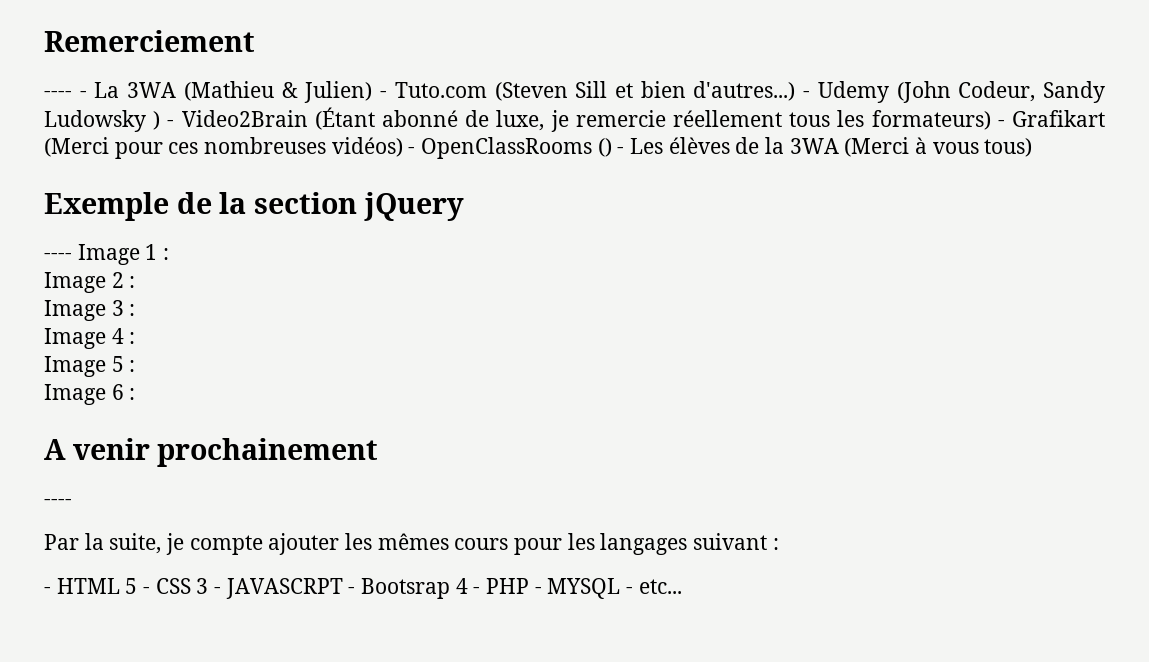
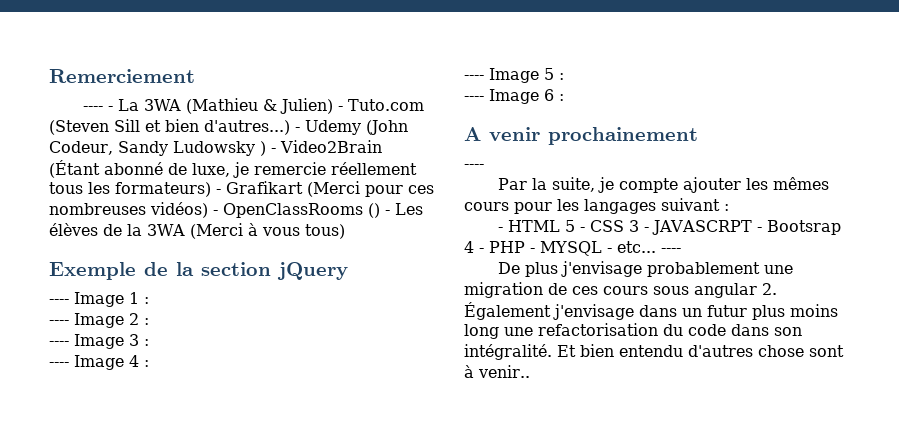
(170, 254) none -> [49,320,69,325] ----
(136, 282) none -> [49,341,69,346] ----
(136, 310) none -> [49,362,69,367] ----
(136, 338) none -> [464,75,484,80] ----
(136, 366) none -> [464,96,484,101] ----
(682, 586) none -> [661,248,681,253] [497,261,793,277] [464,282,777,298] [464,302,838,320] [464,323,802,339] [464,344,844,360] [464,365,530,378] ---- // De plus j'envisage probablement une migration de ces cours sous angular 2. Également j'envisage dans un futur plus moins long une refactorisation du code dans son intégralité. Et bien entendu d'autres chose sont à venir..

-.-.-

*WORK REQUIRED*
Give back the full listing verbatim, skipping each picture.

*TASK RESPONSE*
(170, 254) none -> [49,320,69,325] ----
(136, 282) none -> [49,341,69,346] ----
(136, 310) none -> [49,362,69,367] ----
(136, 338) none -> [464,75,484,80] ----
(136, 366) none -> [464,96,484,101] ----
(682, 586) none -> [661,248,681,253] [497,261,793,277] [464,282,777,298] [464,302,838,320] [464,323,802,339] [464,344,844,360] [464,365,530,378] ---- // De plus j'envisage probablement une migration de ces cours sous angular 2. Également j'envisage dans un futur plus moins long une refactorisation du code dans son intégralité. Et bien entendu d'autres chose sont à venir..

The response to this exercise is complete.